Aim of the task: After finding the line that contains "payment terms: on receipt -> 21 days" in the material below, print that line and all subsequent lines exactly, up to and including the last.

(Extracted entries)

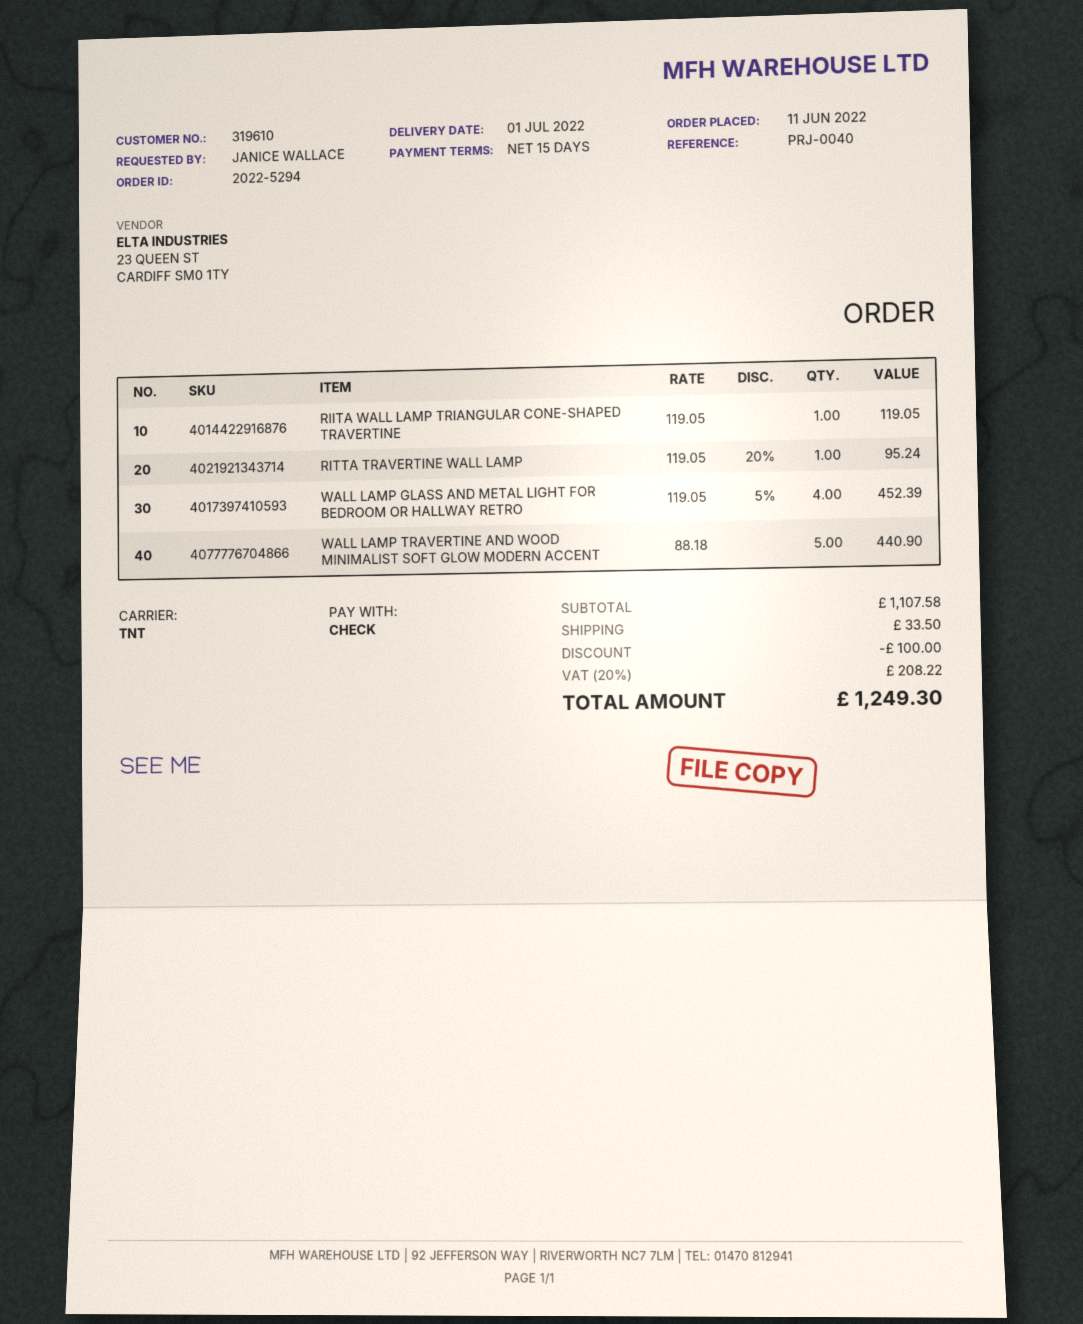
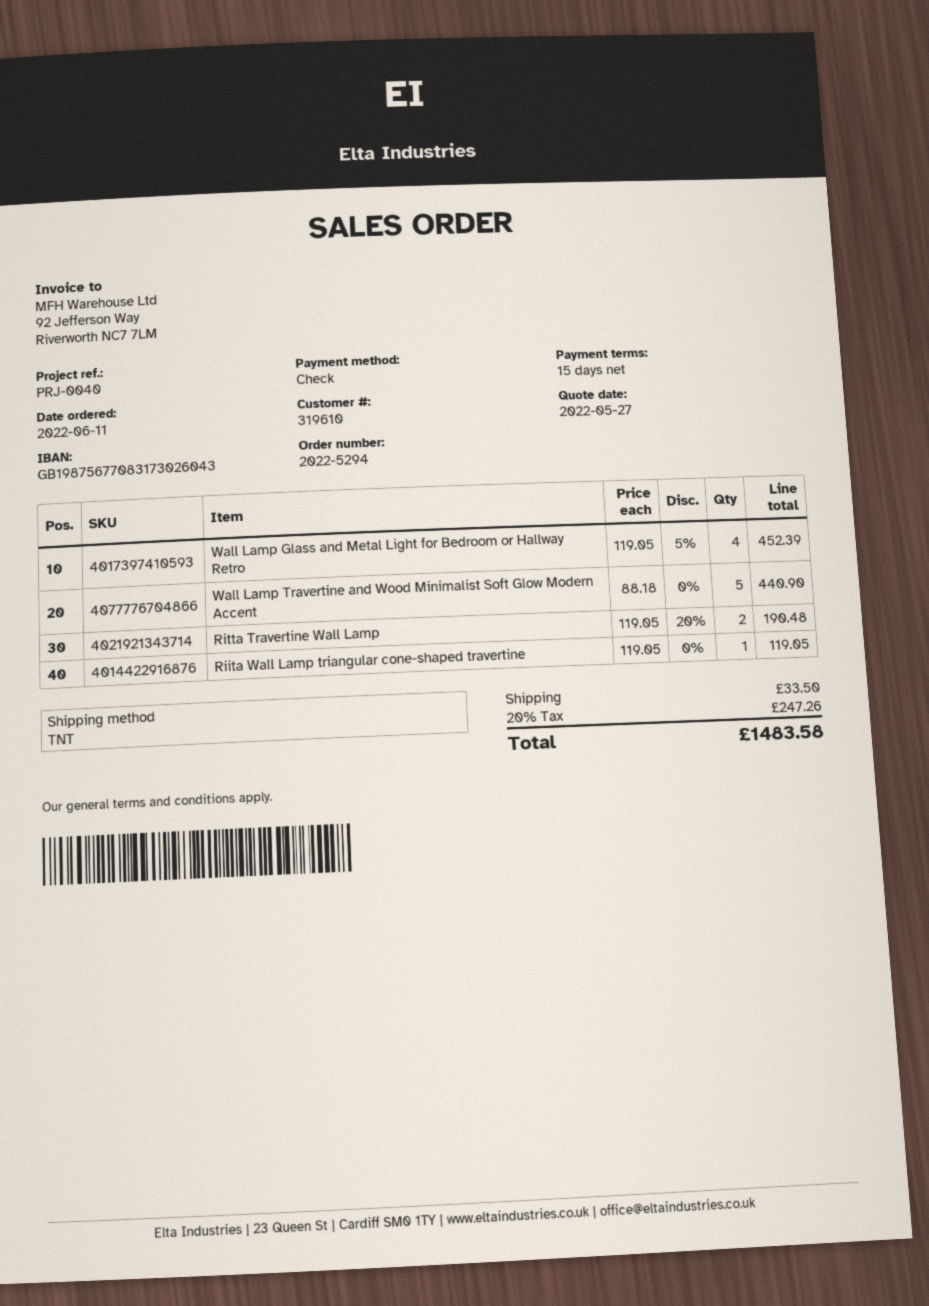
RITTA TRAVERTINE WALL LAMP: 1 x 119.05 - 20% = 95.24 -> 2 x 119.05 - 20% = 190.48
discount: 100.00 -> none
tax: 20% = 208.22 -> 20% = 247.26
total: 1249.30 -> 1483.58

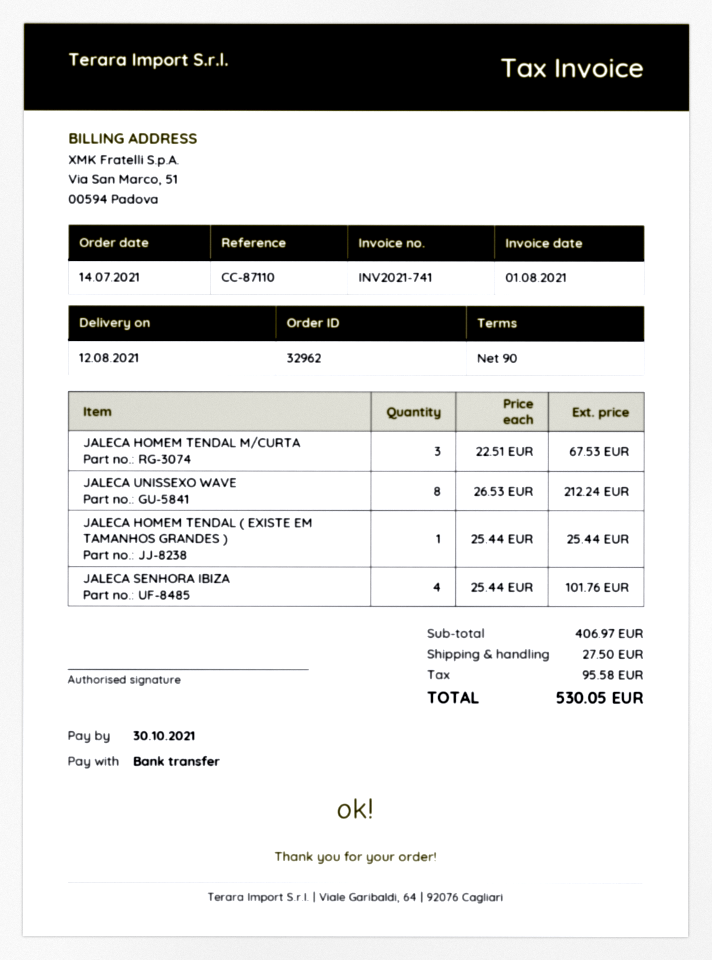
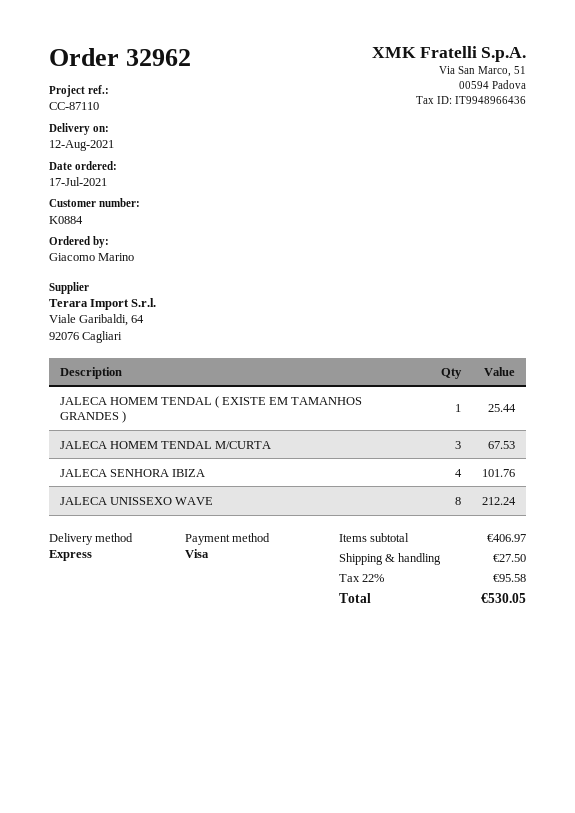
order date: 2021-07-14 -> 2021-07-17
payment method: bank transfer -> Visa

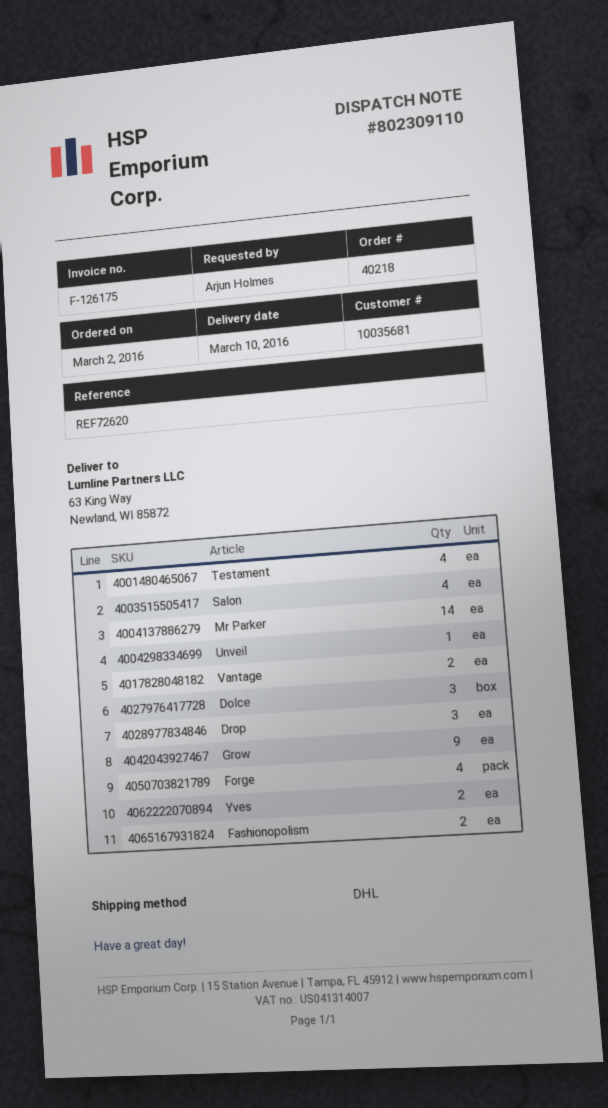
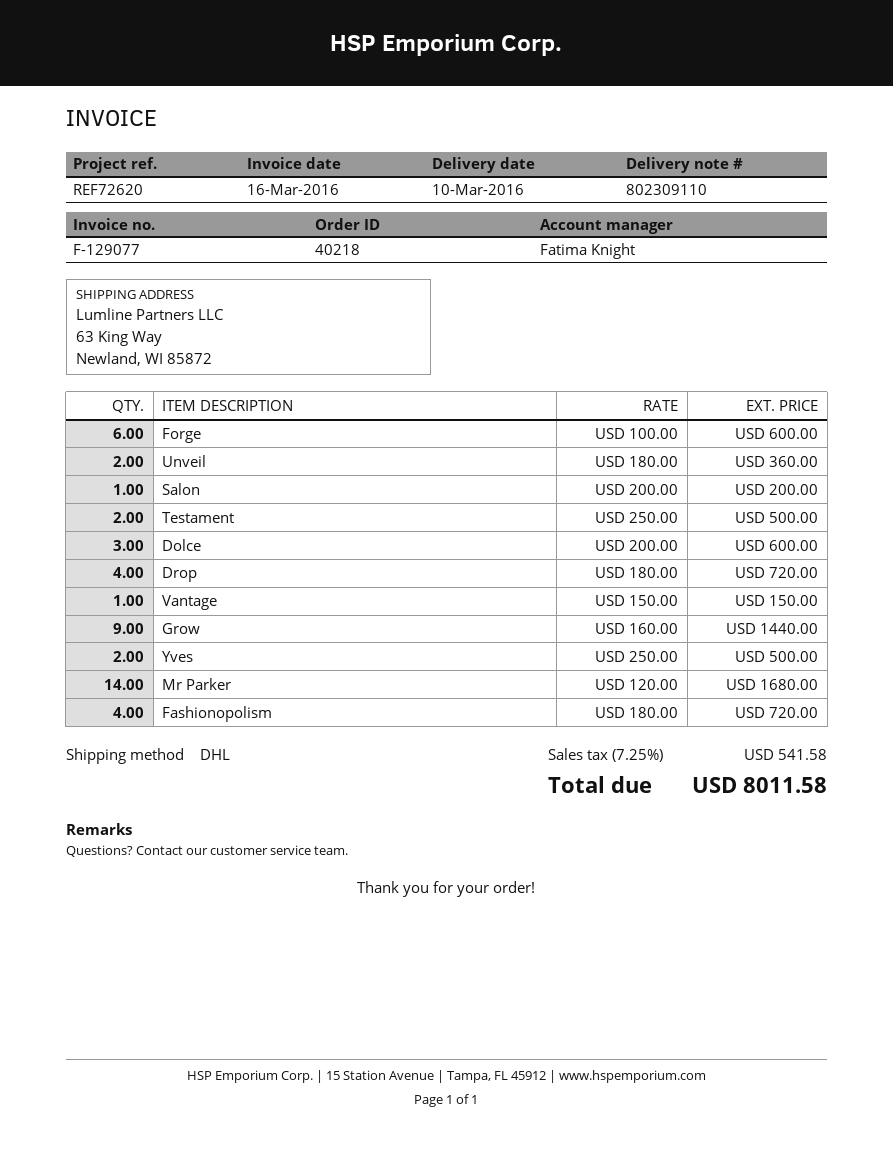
invoice number: F-126175 -> F-129077
Testament: 4 -> 2
Salon: 4 -> 1
Unveil: 1 -> 2
Vantage: 2 -> 1
Drop: 3 -> 4
Forge: 4 -> 6
Fashionopolism: 2 -> 4

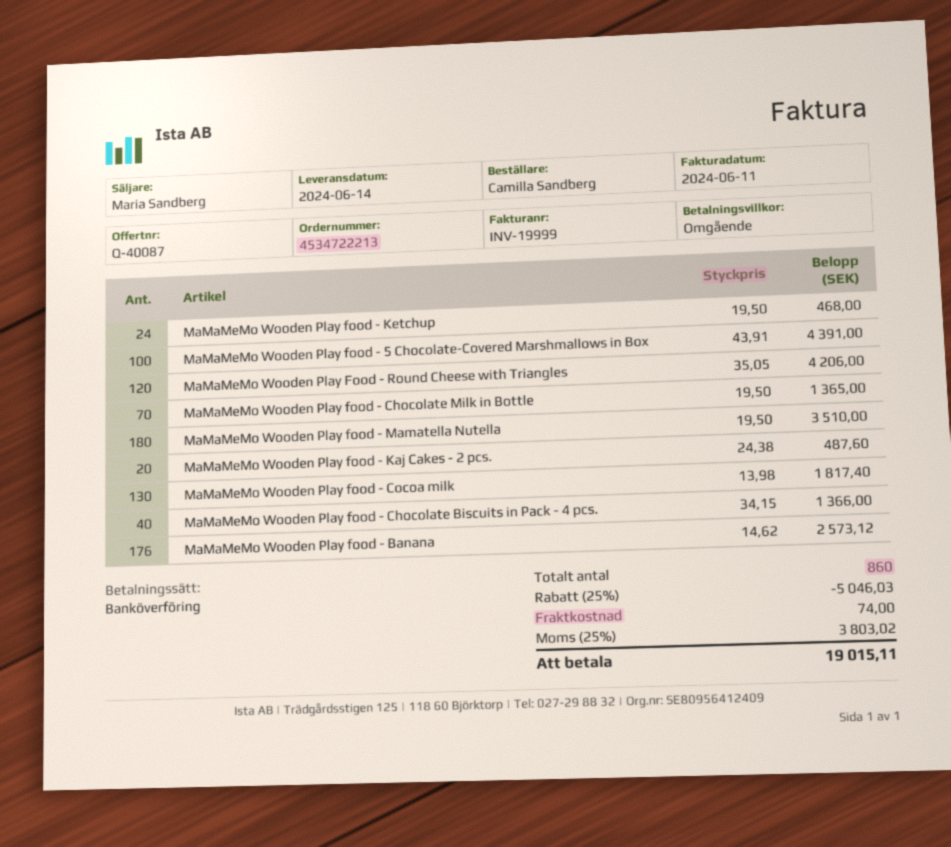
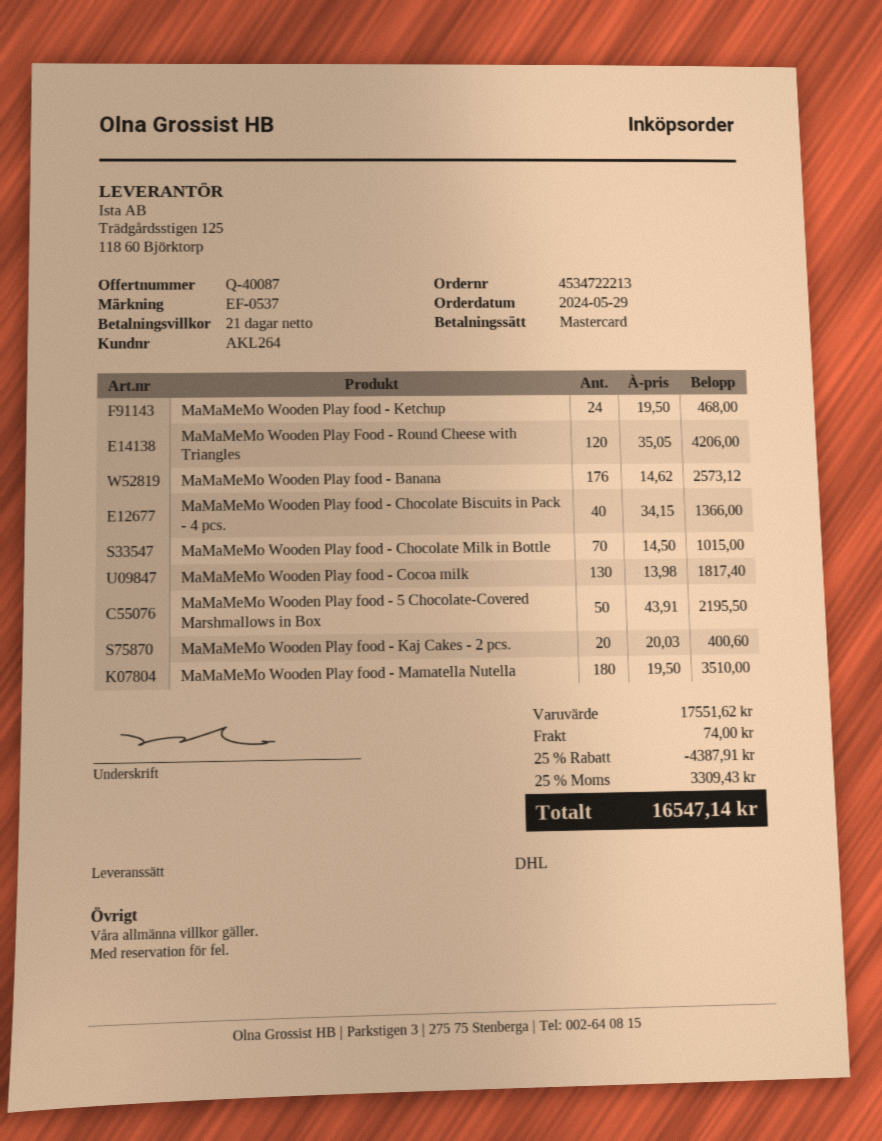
payment terms: on receipt -> 21 days
payment method: bank transfer -> Mastercard
MaMaMeMo Wooden Play food - 5 Chocolate-Covered Marshmallows in Box: 100 x 43.91 = 4391.00 -> 50 x 43.91 = 2195.50
MaMaMeMo Wooden Play food - Chocolate Milk in Bottle: 70 x 19.50 = 1365.00 -> 70 x 14.50 = 1015.00
MaMaMeMo Wooden Play food - Kaj Cakes - 2 pcs.: 20 x 24.38 = 487.60 -> 20 x 20.03 = 400.60
discount: 25% = 5046.03 -> 25% = 4387.91
tax: 25% = 3803.02 -> 25% = 3309.43
total: 19015.11 -> 16547.14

(End Extracted entries)

Response to this exercise:
payment terms: on receipt -> 21 days
payment method: bank transfer -> Mastercard
MaMaMeMo Wooden Play food - 5 Chocolate-Covered Marshmallows in Box: 100 x 43.91 = 4391.00 -> 50 x 43.91 = 2195.50
MaMaMeMo Wooden Play food - Chocolate Milk in Bottle: 70 x 19.50 = 1365.00 -> 70 x 14.50 = 1015.00
MaMaMeMo Wooden Play food - Kaj Cakes - 2 pcs.: 20 x 24.38 = 487.60 -> 20 x 20.03 = 400.60
discount: 25% = 5046.03 -> 25% = 4387.91
tax: 25% = 3803.02 -> 25% = 3309.43
total: 19015.11 -> 16547.14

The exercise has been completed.